1

I have a regular expression that captures three backreferences though one (the 2nd) may be null.

Given the flowing string:

http://www.google.co.uk/url?sa=t&rct=j&q=site%3Ajonathonoat.es&source=web&cd=1&ved=0CC8QFjAA&url=http%3A%2F%2Fjonathonoat.es%2Fbritish-mozcast%2F&ei=MQj9UKejDYeS0QWruIHgDA&usg=AFQjCNHy1cDoWlIAwyj76wjiM6f2Rpd74w&bvm=bv.41248874,d.d2k,.co.uk,site%3Ajonathonoat.es&source=web,1

I wish to capture the TLD (in this case .co.uk), q param and cd param.

I'm using the following RegEx:

/.*\.google([a-z\.]*).*q=(.*[^&])?.*cd=(\d*).*/i

Which works except the 2nd backreference includes the other parameters upto the cd param, I current get this:

["http://www.google.co.uk/url?sa=t&rct=j&q=site%3Ajo…,d.d2k,.co.uk,site%3Ajonathonoat.es&source=web,1 ", ".co.uk", "site%3Ajonathonoat.es&source=web", "1", index: 0, input: "http://www.google.co.uk/url?sa=t&rct=j&q=site%3Ajo…,d.d2k,.co.uk,site%3Ajonathonoat.es&source=web,1"]

The 1st backreference is correct, it's .co.uk and so is the 3rd; it's 1. I want the 2nd backreference to be either null (or undefined or whatever) or just the q param, in this example site%3Ajonathonoat.es. It currently includes the source param too (site%3Ajonathonoat.es&source=web).

Any help would be much appreciated, thanks!

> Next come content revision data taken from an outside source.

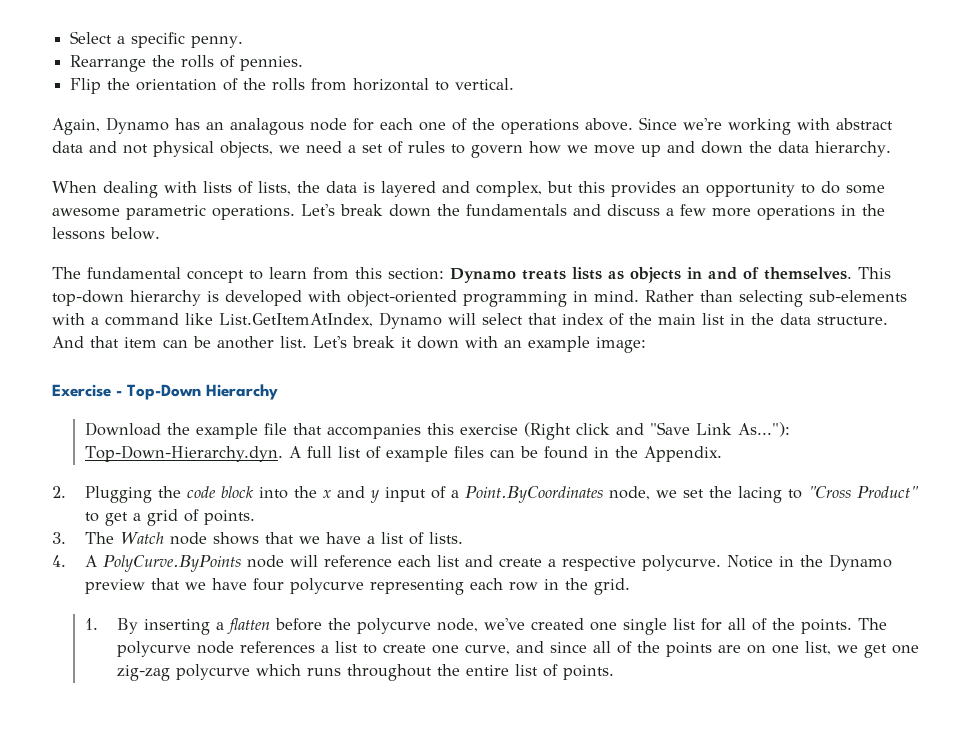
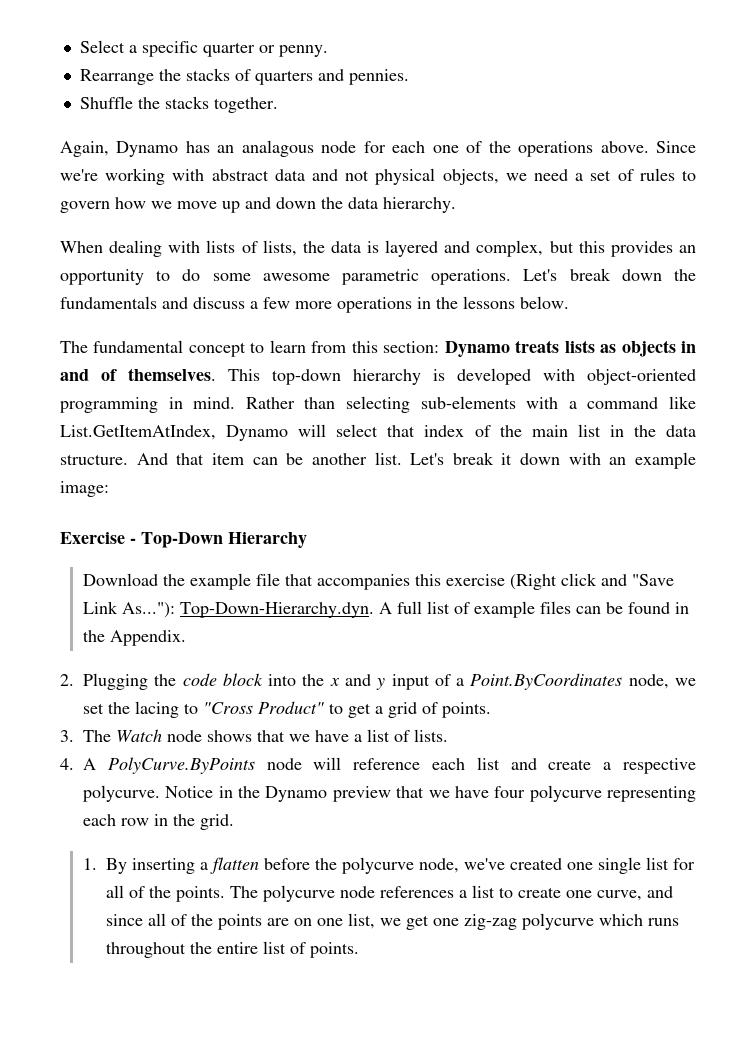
- Select a specific penny.
+ Select a specific quarter or penny.
- Rearrange the rolls of pennies.
- Flip the orientation of the rolls from horizontal to vertical.
+ Rearrange the stacks of quarters and pennies.
+ Shuffle the stacks together.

I've added a JSFiddle of the code, look in your browser console for the output, thanks!

Jonathon Oates
  • 2,912
  • 3
  • 37
  • 60
  • I'd also consider parsing the url: http://stackoverflow.com/questions/736513/how-do-i-parse-a-url-into-hostname-and-path-in-javascript – Kobi Jan 21 '13 at 09:52

2 Answers2

1

if negating character classes, i always add a multiplier to the class itself:

/.*\.google([a-z\.]*).*q=([^&]*?)?.*cd=(\d*).*/i

i also recoomend not using * or + as they are "greedy", always use *? or +? when you are going to find delimiters inside your string. For more on greedyness check J.F.Friedls Mastering Rgeular Expressions or simply here

DesertEagle
  • 599
  • 5
  • 18
0

You want the middle group to be:

q=([^&]*)

This will capture characters other than ampersand. This also allows zero characters, so you can remove the optional group (?).

Working example: http://rubular.com/r/AJkXxgeX5K

Kobi
  • 135,331
  • 41
  • 252
  • 292